Exercise input.
=-=-=

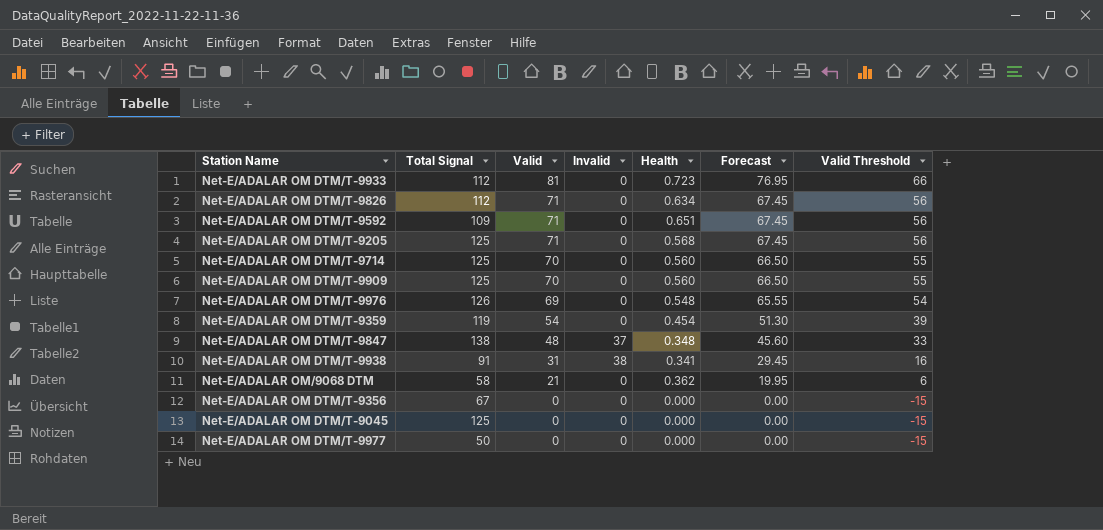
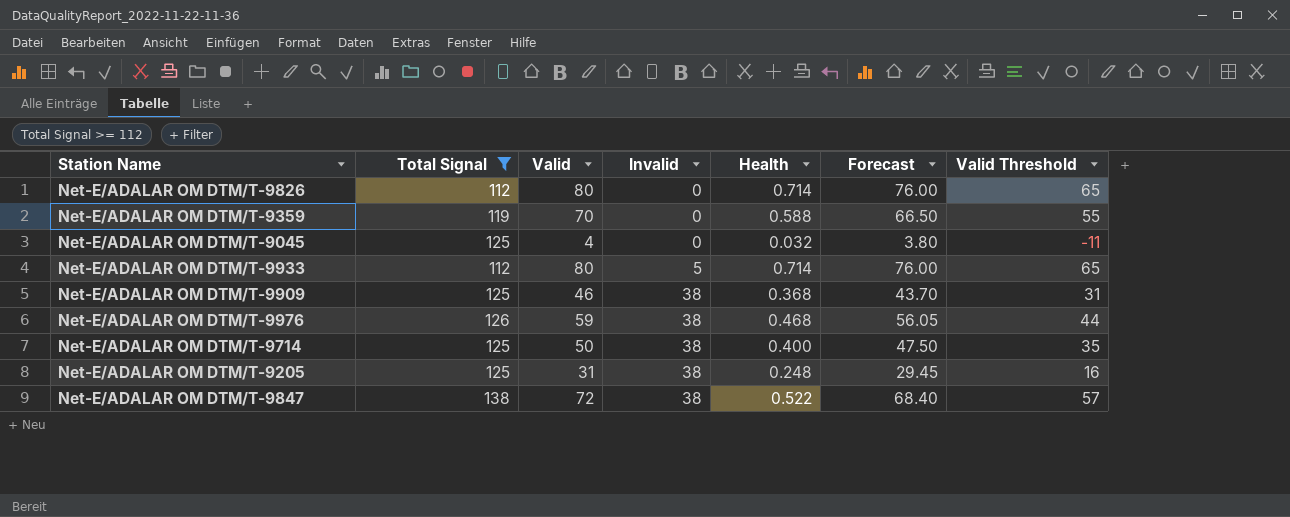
filter: none -> Total Signal >= 112
row order: Valid descending -> Invalid ascending
Net-E/ADALAR OM DTM/T-9826 | Valid: 71 -> 80
Net-E/ADALAR OM DTM/T-9826 | Health: 0.634 -> 0.714
Net-E/ADALAR OM DTM/T-9826 | Forecast: 67.45 -> 76.00
Net-E/ADALAR OM DTM/T-9826 | Valid Threshold: 56 -> 65
Net-E/ADALAR OM DTM/T-9359 | Valid: 54 -> 70
Net-E/ADALAR OM DTM/T-9359 | Health: 0.454 -> 0.588
Net-E/ADALAR OM DTM/T-9359 | Forecast: 51.30 -> 66.50
Net-E/ADALAR OM DTM/T-9359 | Valid Threshold: 39 -> 55
Net-E/ADALAR OM DTM/T-9045 | Valid: 0 -> 4
Net-E/ADALAR OM DTM/T-9045 | Health: 0.000 -> 0.032
Net-E/ADALAR OM DTM/T-9045 | Forecast: 0.00 -> 3.80
Net-E/ADALAR OM DTM/T-9045 | Valid Threshold: -15 -> -11
Net-E/ADALAR OM DTM/T-9933 | Valid: 81 -> 80
Net-E/ADALAR OM DTM/T-9933 | Invalid: 0 -> 5
Net-E/ADALAR OM DTM/T-9933 | Health: 0.723 -> 0.714
Net-E/ADALAR OM DTM/T-9933 | Forecast: 76.95 -> 76.00
Net-E/ADALAR OM DTM/T-9933 | Valid Threshold: 66 -> 65
Net-E/ADALAR OM DTM/T-9909 | Valid: 70 -> 46
Net-E/ADALAR OM DTM/T-9909 | Invalid: 0 -> 38
Net-E/ADALAR OM DTM/T-9909 | Health: 0.560 -> 0.368
Net-E/ADALAR OM DTM/T-9909 | Forecast: 66.50 -> 43.70
Net-E/ADALAR OM DTM/T-9909 | Valid Threshold: 55 -> 31
Net-E/ADALAR OM DTM/T-9976 | Valid: 69 -> 59
Net-E/ADALAR OM DTM/T-9976 | Invalid: 0 -> 38
Net-E/ADALAR OM DTM/T-9976 | Health: 0.548 -> 0.468
Net-E/ADALAR OM DTM/T-9976 | Forecast: 65.55 -> 56.05
Net-E/ADALAR OM DTM/T-9976 | Valid Threshold: 54 -> 44
Net-E/ADALAR OM DTM/T-9714 | Valid: 70 -> 50
Net-E/ADALAR OM DTM/T-9714 | Invalid: 0 -> 38
Net-E/ADALAR OM DTM/T-9714 | Health: 0.560 -> 0.400
Net-E/ADALAR OM DTM/T-9714 | Forecast: 66.50 -> 47.50
Net-E/ADALAR OM DTM/T-9714 | Valid Threshold: 55 -> 35
Net-E/ADALAR OM DTM/T-9205 | Valid: 71 -> 31
Net-E/ADALAR OM DTM/T-9205 | Invalid: 0 -> 38
Net-E/ADALAR OM DTM/T-9205 | Health: 0.568 -> 0.248
Net-E/ADALAR OM DTM/T-9205 | Forecast: 67.45 -> 29.45
Net-E/ADALAR OM DTM/T-9205 | Valid Threshold: 56 -> 16
Net-E/ADALAR OM DTM/T-9847 | Valid: 48 -> 72
Net-E/ADALAR OM DTM/T-9847 | Invalid: 37 -> 38
Net-E/ADALAR OM DTM/T-9847 | Health: 0.348 -> 0.522
Net-E/ADALAR OM DTM/T-9847 | Forecast: 45.60 -> 68.40
Net-E/ADALAR OM DTM/T-9847 | Valid Threshold: 33 -> 57

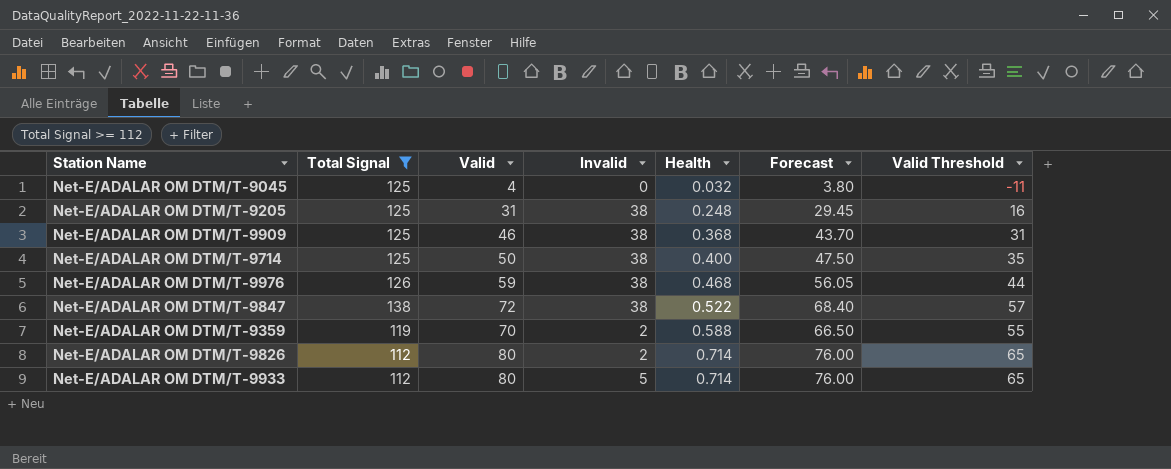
row order: Invalid ascending -> Health ascending
Net-E/ADALAR OM DTM/T-9359 | Invalid: 0 -> 2
Net-E/ADALAR OM DTM/T-9826 | Invalid: 0 -> 2

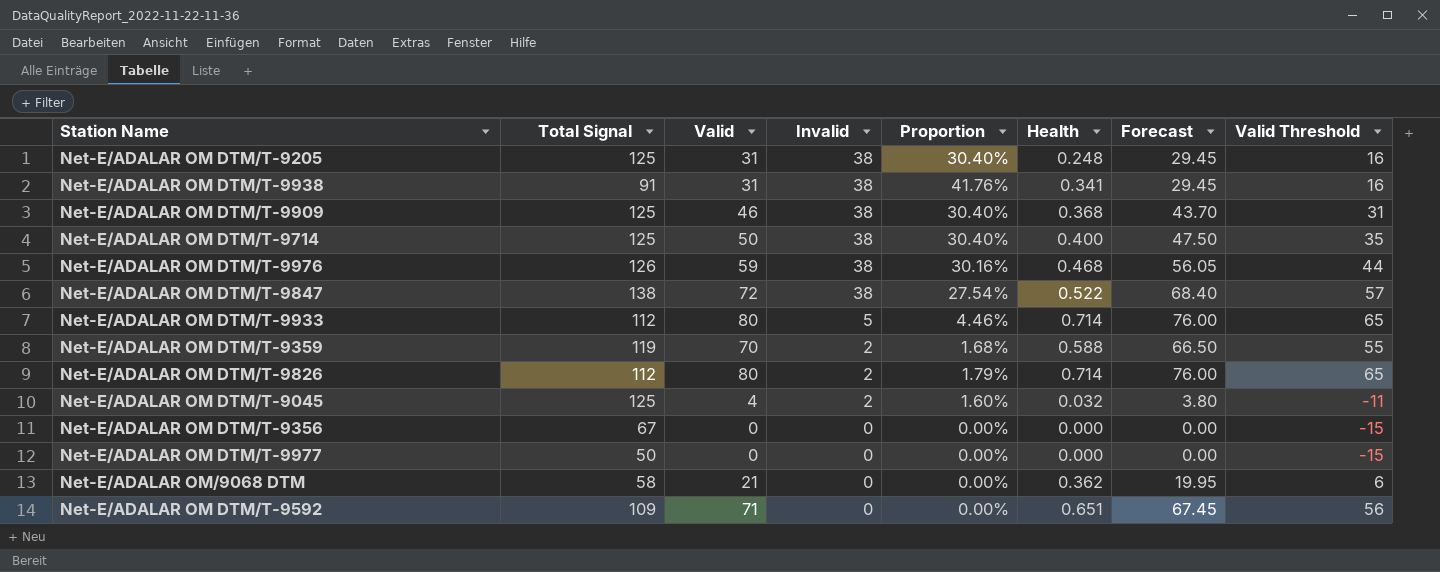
filter: Total Signal >= 112 -> none
row order: Health ascending -> Invalid descending
column Proportion | formula: none -> [Invalid] / [Total Signal]
Net-E/ADALAR OM DTM/T-9045 | Invalid: 0 -> 2

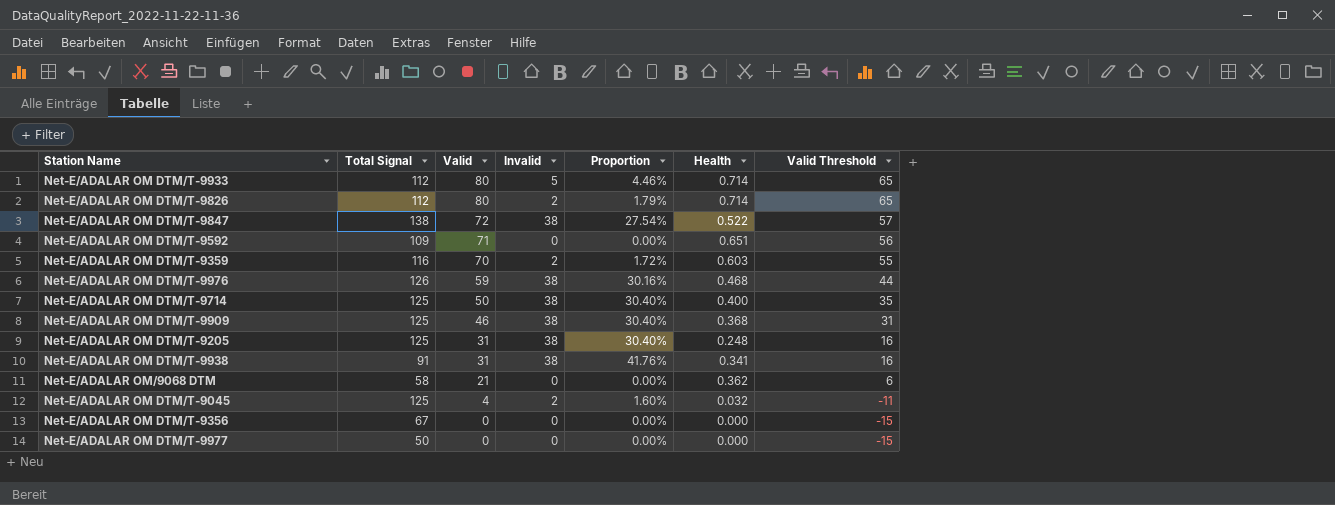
row order: Invalid descending -> Valid descending
column Forecast | formula: [Valid] * 0.95 -> none
Net-E/ADALAR OM DTM/T-9359 | Total Signal: 119 -> 116
Net-E/ADALAR OM DTM/T-9359 | Proportion: 1.68% -> 1.72%
Net-E/ADALAR OM DTM/T-9359 | Health: 0.588 -> 0.603

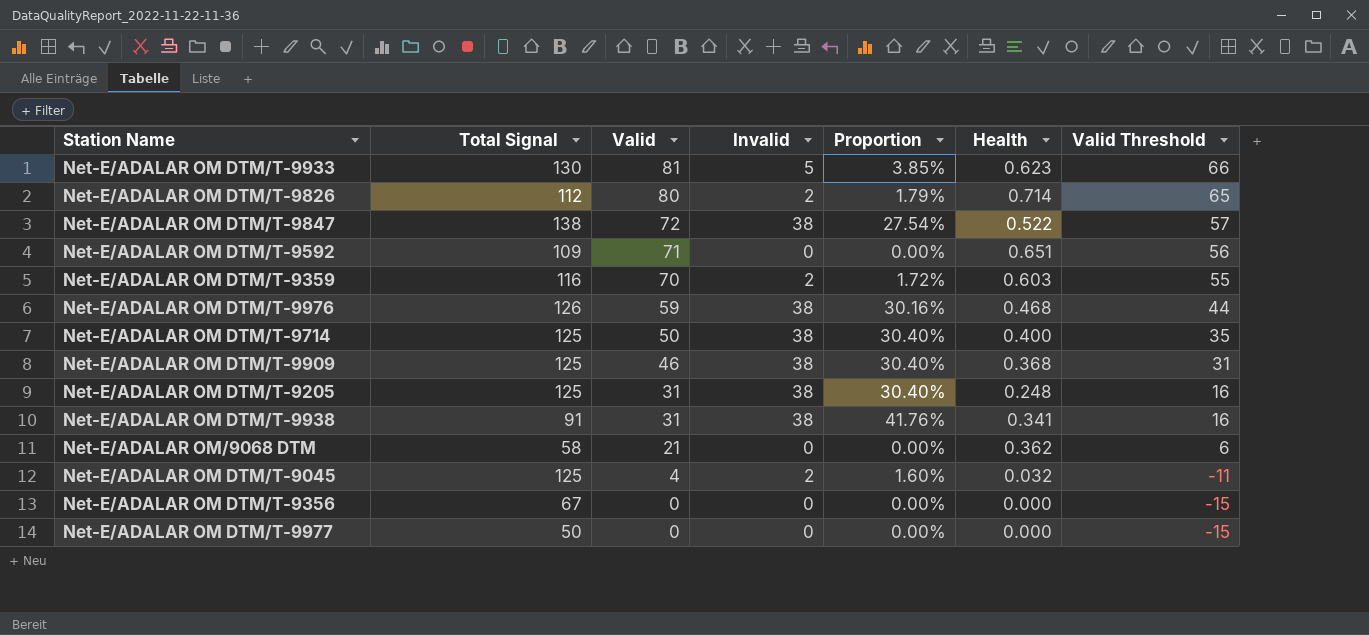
Net-E/ADALAR OM DTM/T-9933 | Total Signal: 112 -> 130
Net-E/ADALAR OM DTM/T-9933 | Valid: 80 -> 81
Net-E/ADALAR OM DTM/T-9933 | Proportion: 4.46% -> 3.85%
Net-E/ADALAR OM DTM/T-9933 | Health: 0.714 -> 0.623
Net-E/ADALAR OM DTM/T-9933 | Valid Threshold: 65 -> 66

=-=-=

Goal of the exercise. Nothing but the lines from the one containing "row order: Health" through the one containing "Net-E/ADALAR OM DTM/T-9359 | Health: 0.588" should appear, copied exactly from the material above and without pictures.

Solution below.
row order: Health ascending -> Invalid descending
column Proportion | formula: none -> [Invalid] / [Total Signal]
Net-E/ADALAR OM DTM/T-9045 | Invalid: 0 -> 2

row order: Invalid descending -> Valid descending
column Forecast | formula: [Valid] * 0.95 -> none
Net-E/ADALAR OM DTM/T-9359 | Total Signal: 119 -> 116
Net-E/ADALAR OM DTM/T-9359 | Proportion: 1.68% -> 1.72%
Net-E/ADALAR OM DTM/T-9359 | Health: 0.588 -> 0.603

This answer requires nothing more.